Gorski L.,Produce Safety and Microbiology Research Unit
PLoS ONE | Year: 2012
For foodborne outbreak investigations it can be difficult to isolate the relevant strain from food and/or environmental sources. If the sample is contaminated by more than one strain of the pathogen the relevant strain might be missed. In this study mixed cultures of Salmonella enterica were grown in one set of standard enrichment media to see if culture bias patterns emerged. Nineteen strains representing four serogroups and ten serotypes were compared in four-strain mixtures in Salmonella-only and in cattle fecal culture enrichment backgrounds using Salmonella enrichment media. One or more strain(s) emerged as dominant in each mixture. No serotype was most fit, but strains of serogroups C2 and E were more likely to dominate enrichment culture mixtures than strains of serogroups B or C1. Different versions of Rappaport-Vassiliadis (RV) medium gave different patterns of strain dominance in both Salmonella-only and fecal enrichment culture backgrounds. The fittest strains belonged to serogroups C1, C2, and E, and included strains of S. Infantis, S. Thompson S. Newport, S. 6,8:d:-, and S. Give. Strains of serogroup B, which included serotypes often seen in outbreaks such as S. Typhimurium, S. Saintpaul, and S. Schwarzengrund were less likely to emerge as dominant strains in the mixtures when using standard RV as part of the enrichment.
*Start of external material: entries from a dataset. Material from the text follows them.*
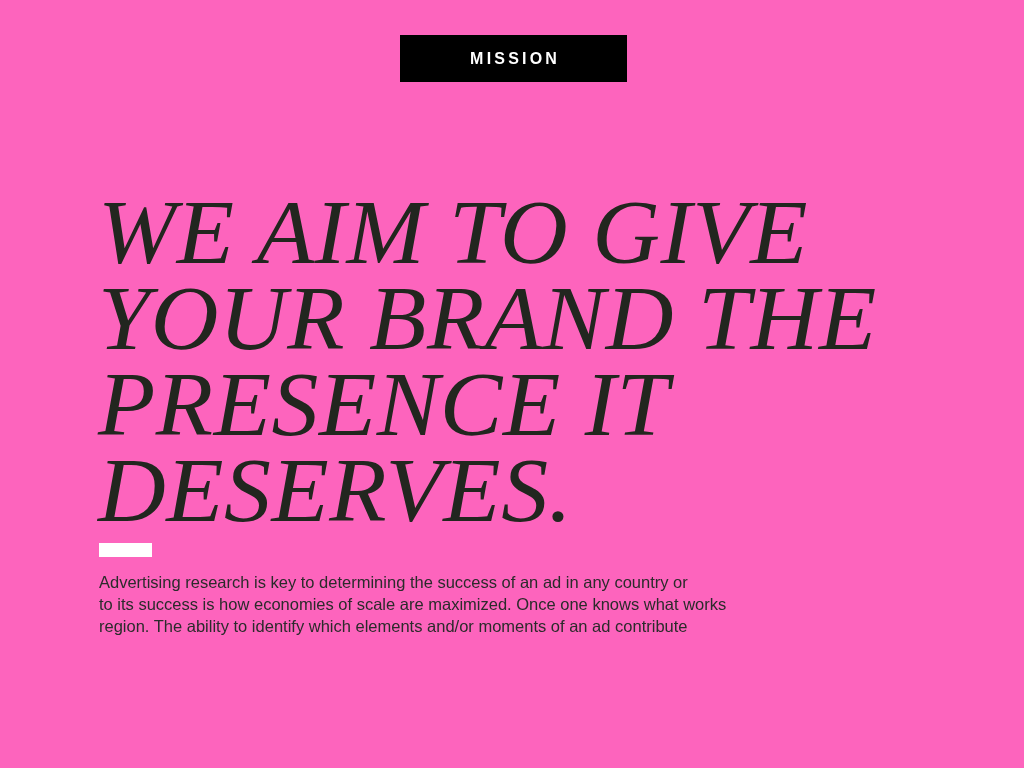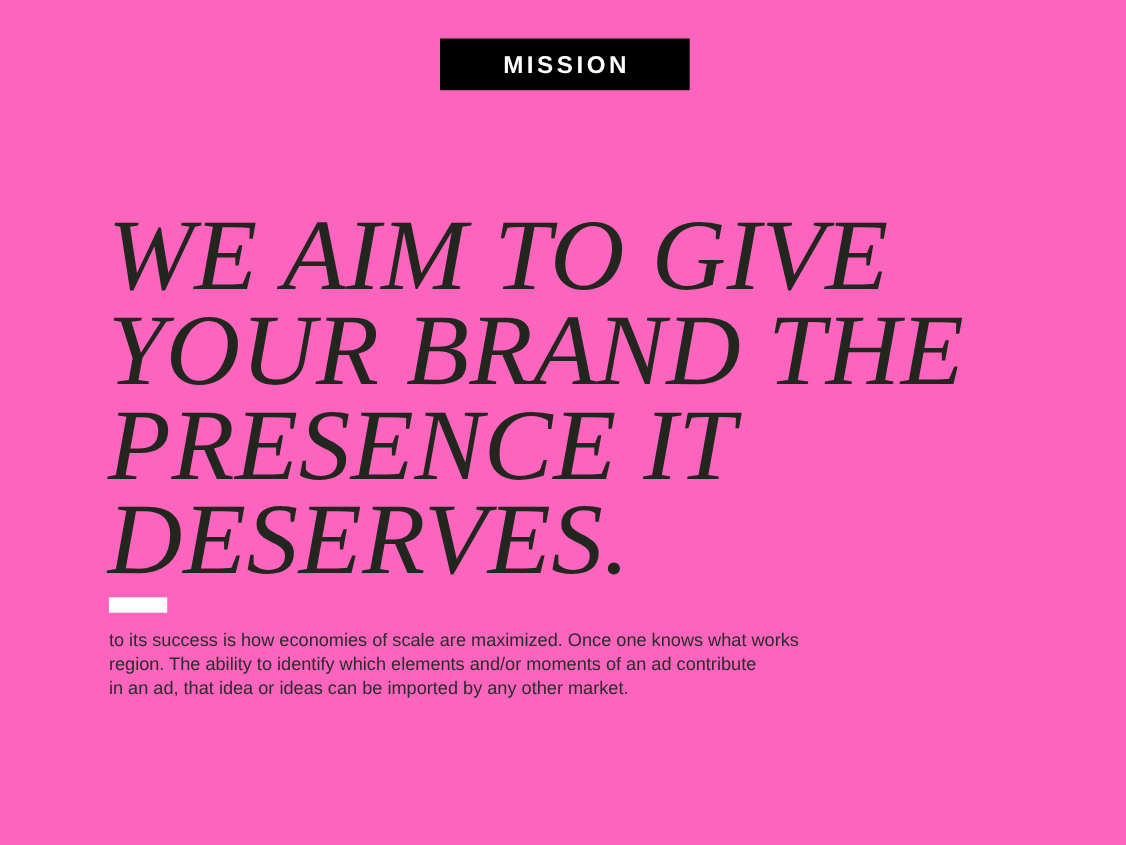--- a/index.html
+++ b/index.html
@@ -33,21 +33,21 @@
     height: 47px;
     background: #000000;
     display: flex;
     align-items: center;
     justify-content: center;
   }
   .eyebrow-label {
     color: #ffffff;
     font-family: "Liberation Sans", sans-serif;
     font-weight: bold;
-    font-size: 22px;
+    font-size: 16px;
     letter-spacing: 3.2px;
     line-height: 1;
     text-indent: 3.2px;
   }
 
   
   .headline {
     position: absolute;
     left: 98px;
     top: 189px;
@@ -103,18 +103,18 @@
   <div class="headline">
     <div class="headline-line">WE AIM TO GIVE</div>
     <div class="headline-line">YOUR BRAND THE</div>
     <div class="headline-line">PRESENCE IT</div>
     <div class="headline-line">DESERVES.</div>
   </div>
 
   <div class="divider-rule"></div>
 
   <div class="body-copy">
+    <div class="body-line">Advertising research is key to determining the success of an ad in any country or</div>
     <div class="body-line">to its success is how economies of scale are maximized. Once one knows what works</div>
     <div class="body-line">region. The ability to identify which elements and/or moments of an ad contribute</div>
-    <div class="body-line">in an ad, that idea or ideas can be imported by any other market.</div>
   </div>
 
 </div>
 
 </body></html>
Using a more nutrient-rich version of RV as part of the protocol led to a different pattern of strains emerging, however some were still present in very low numbers in the resulting population. These results indicate that outbreak investigations of food and/or other environmental samples should include multiple enrichment protocols to ensure isolation of target strains of Salmonella.